Law enforcement officials last week had described finding only three 
electronic storage devices, known as memory sticks or thumb drives, 
inside the trailer. It was unclear whether the employee had knowingly 
removed secret material and placed it on the drives.

The discovery of the documents heightened concerns that the removal of 
classified information from the laboratory was not purely accidental, 
according to the sources, who asked not to be identified because they 
were not authorized to make public statements.

Spokesmen for the laboratory and the Department of Energy said they 
would not comment about the classified documents, noting that the matter 
was in the hands of the FBI.

An FBI spokesman in New Mexico said the agency did not comment on 
ongoing investigations.

But it was clear that federal officials had grown concerned about the 
security breach.

Deputy Energy Secretary Clay Sell and National Nuclear Security 
Administration chief Linton F. Brooks went to Los Alamos this week to 
assess the breach and oversee the administrative probe into how the 
classified information was removed.

The facility has a long history of security and safety breaches. After 
new management was installed by the Energy Department this year, top 
officials had hoped the problems were solved. But the current incident 
is "one of the utmost concern," according to lab director Michael 
Anastasio.

Despite plans to eliminate most, if not all, of the access that 
employees have to transfer data from classified computers to removable 
storage devices, a significant ability still exists to place documents 
on disks and drives that can be taken from the lab, according to one 
official.

The existence of a larger amount of classified data at the trailer was 
first disclosed by Nuclear Watch New Mexico, a watchdog group in Santa 
Fe, which said it had obtained a detailed summary of a laboratory 
briefing.

Portions of the information were independently corroborated by The 
Times.

The summary indicated that police had found 228 documents with 
information printed on both sides, including classified intelligence and 
weapons data.

The computer thumb drives contained 408 separate classified documents.

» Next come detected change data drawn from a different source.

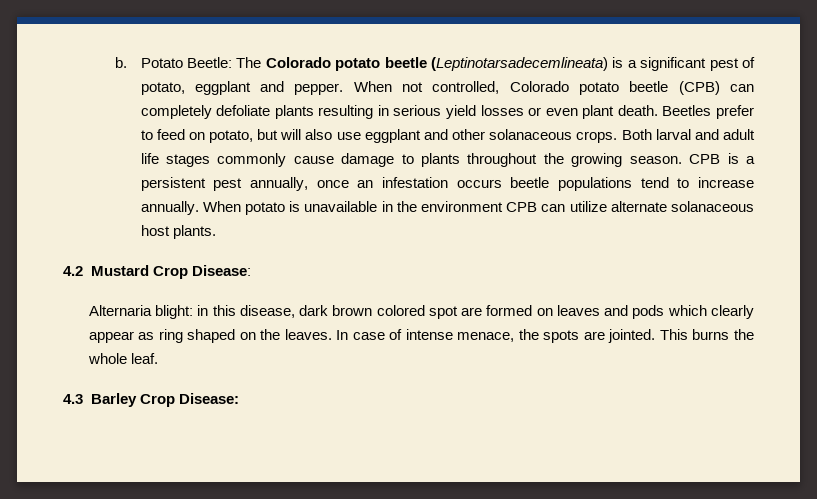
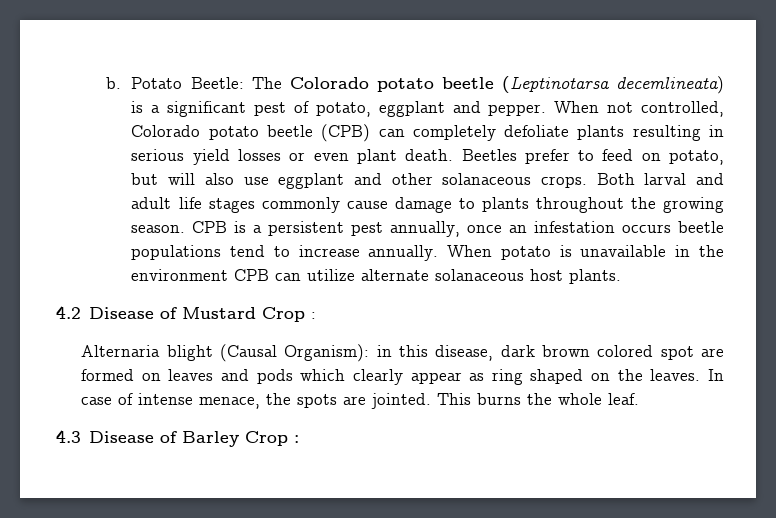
- Potato Beetle: The Colorado potato beetle (Leptinotarsadecemlineata) is a significant pest of potato, eggplant and pepper.
+ Potato Beetle: The Colorado potato beetle (Leptinotarsa decemlineata) is a significant pest of potato, eggplant and pepper.
- 4.2 Mustard Crop Disease:
+ 4.2 Disease of Mustard Crop :
- Alternaria blight: in this disease, dark brown colored spot are formed on leaves and pods which clearly appear as ring shaped on the leaves.
+ Alternaria blight (Causal Organism): in this disease, dark brown colored spot are formed on leaves and pods which clearly appear as ring shaped on the leaves.
- 4.3 Barley Crop Disease:
+ 4.3 Disease of Barley Crop :

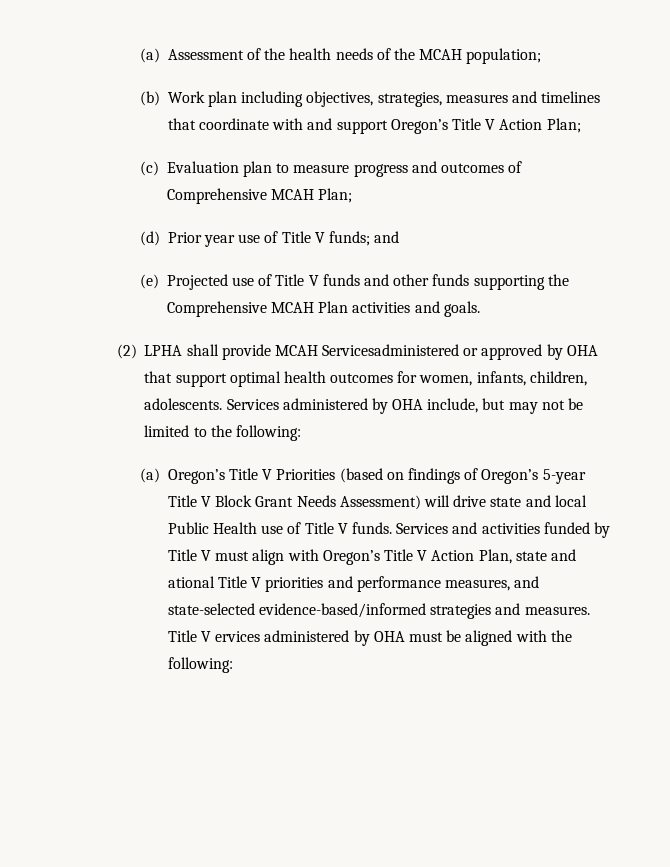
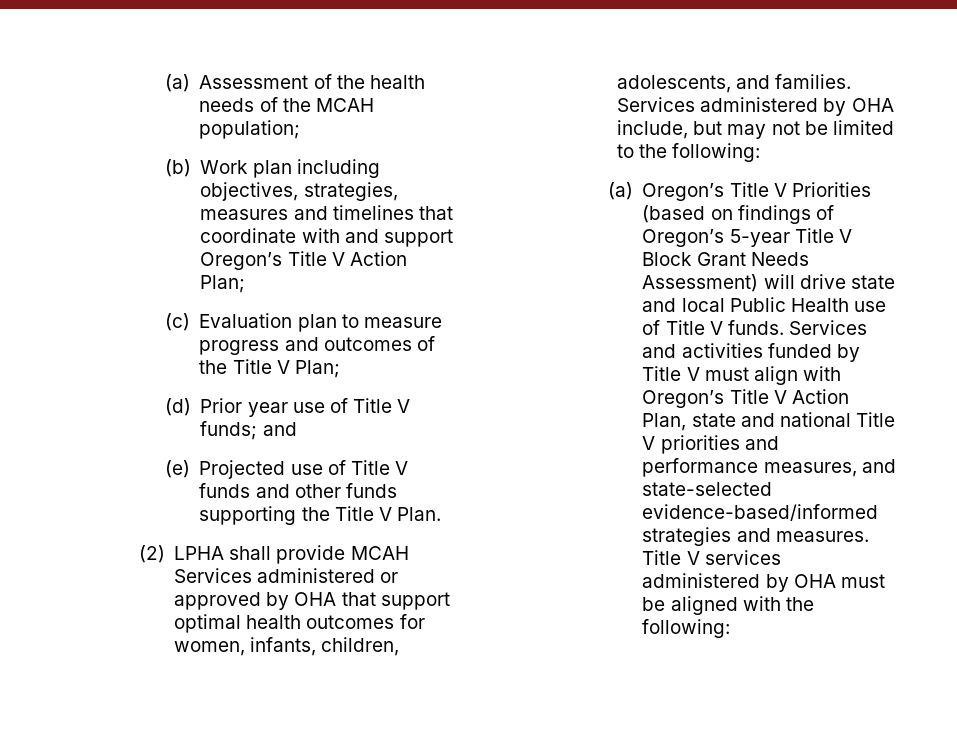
- (c) Evaluation plan to measure progress and outcomes of Comprehensive MCAH Plan;
+ (c) Evaluation plan to measure progress and outcomes of the Title V Plan;
- (e) Projected use of Title V funds and other funds supporting the Comprehensive MCAH Plan activities and goals.
+ (e) Projected use of Title V funds and other funds supporting the Title V Plan.
- (2) LPHA shall provide MCAH Servicesadministered or approved by OHA that support optimal health outcomes for women, infants, children, adolescents.
+ (2) LPHA shall provide MCAH Services administered or approved by OHA that support optimal health outcomes for women, infants, children, adolescents, and families.
- Services and activities funded by Title V must align with Oregon’s Title V Action Plan, state and ational Title V priorities and performance measures, and state-selected evidence-based/informed strategies and measures.
+ Services and activities funded by Title V must align with Oregon’s Title V Action Plan, state and national Title V priorities and performance measures, and state-selected evidence-based/informed strategies and measures.
- Title V ervices administered by OHA must be aligned with the following:
+ Title V services administered by OHA must be aligned with the following:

Those numbers could not be independently verified, but sources told The 
Times it was a "large amount of information."

The documents originated in a classified data vault in the lab's dynamic 
experiments division, which conducts tests on nuclear weapons 
components, the summary said.

When Los Alamos police arrived at the trailer in response to neighbors' 
report of a fight, they found Justin Stone, 20, who was wanted on a 
probation violation, according to a police report.

Stone was hiding in the trailer owned by former laboratory archivist 
Jessica Quintana, and agreed to come out only after police promised he 
could smoke a cigarette before being placed under arrest.

A search of the trailer turned up a sizable amount of drug paraphernalia 
associated with methamphetamine use, and the classified data. Stone 
remains in custody.

Quintana, 22, later admitted to police that one of the glass drug pipes 
was hers, according to the police report. She has not been charged.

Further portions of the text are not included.